= Beginning of Section =
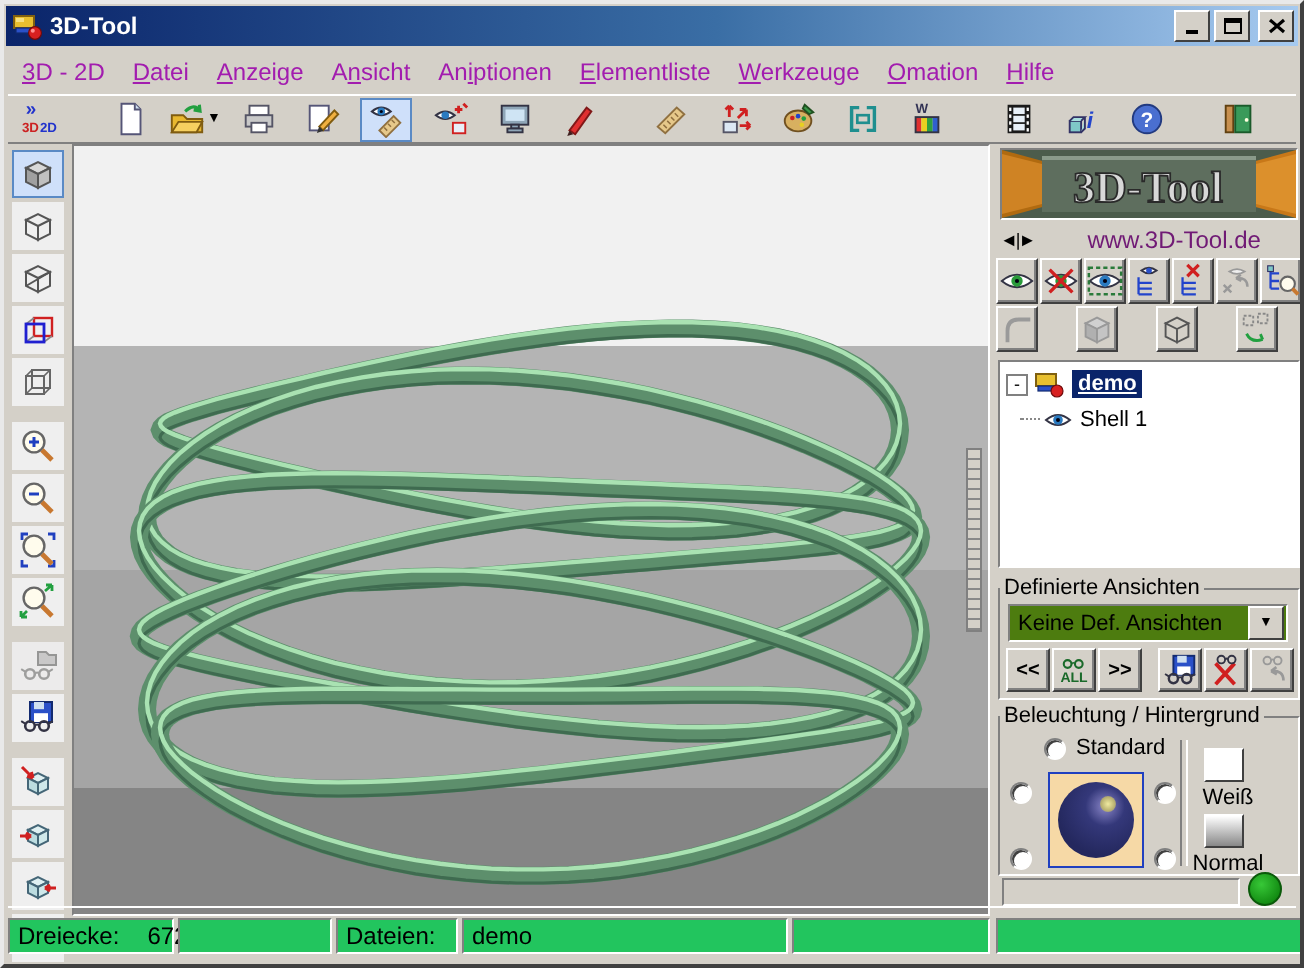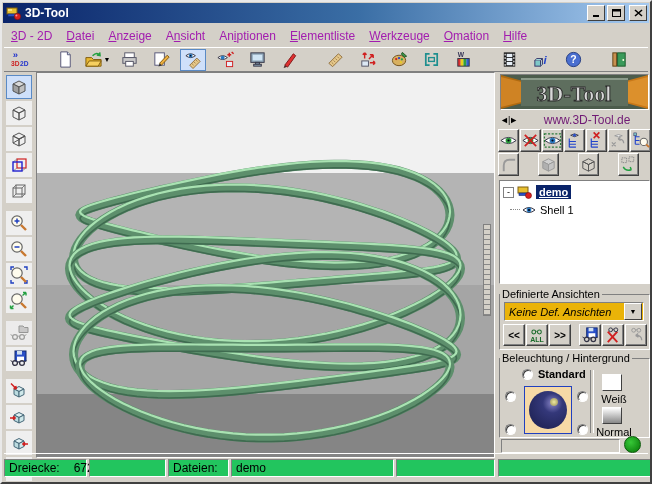--- a/index.html
+++ b/index.html
@@ -78,9 +78,9 @@
   legend{font-size:11px;padding:0 2px;margin-left:0;}
   .views{top:216px;height:62px;}
   .light{top:280px;height:86px;}
-  .combo{position:absolute;left:4px;top:2px;width:140px;height:19px;background:#eab308;
+  .combo{position:absolute;left:4px;top:2px;width:140px;height:19px;background:#4d7c0f;
     border:1px solid;border-color:#808080 #fff #fff #808080;
-    display:flex;align-items:center;box-sizing:border-box;font-style:italic;}
+    display:flex;align-items:center;box-sizing:border-box;}
   .combo .val{flex:1;padding-left:4px;font-size:11px;white-space:nowrap;}
   .combo .arrow{width:16px;height:15px;background:#d4d0c8;margin-right:1px;
     border:1px solid;border-color:#fff #404040 #404040 #fff;

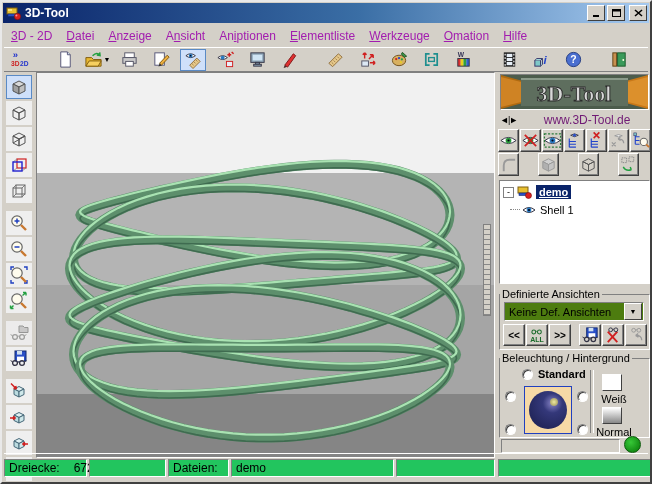--- a/index.html
+++ b/index.html
@@ -785,7 +785,7 @@
     <fieldset class="light">
       <legend>Beleuchtung / Hintergrund</legend>
       <span class="radio" style="left:22px;top:5px;"></span>
-      <span style="position:absolute;left:38px;top:4px;font-weight:bold;">Standard</span>
+      <span style="position:absolute;left:38px;top:4px;">Standard</span>
       <span class="radio" style="left:5px;top:27px;"></span>
       <span class="radio" style="left:77px;top:27px;"></span>
       <span class="radio" style="left:5px;top:60px;"></span>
= End of Section =
Determine how many lines of the data above contain the string "span", and give the result with nothing else.

[Your response] 6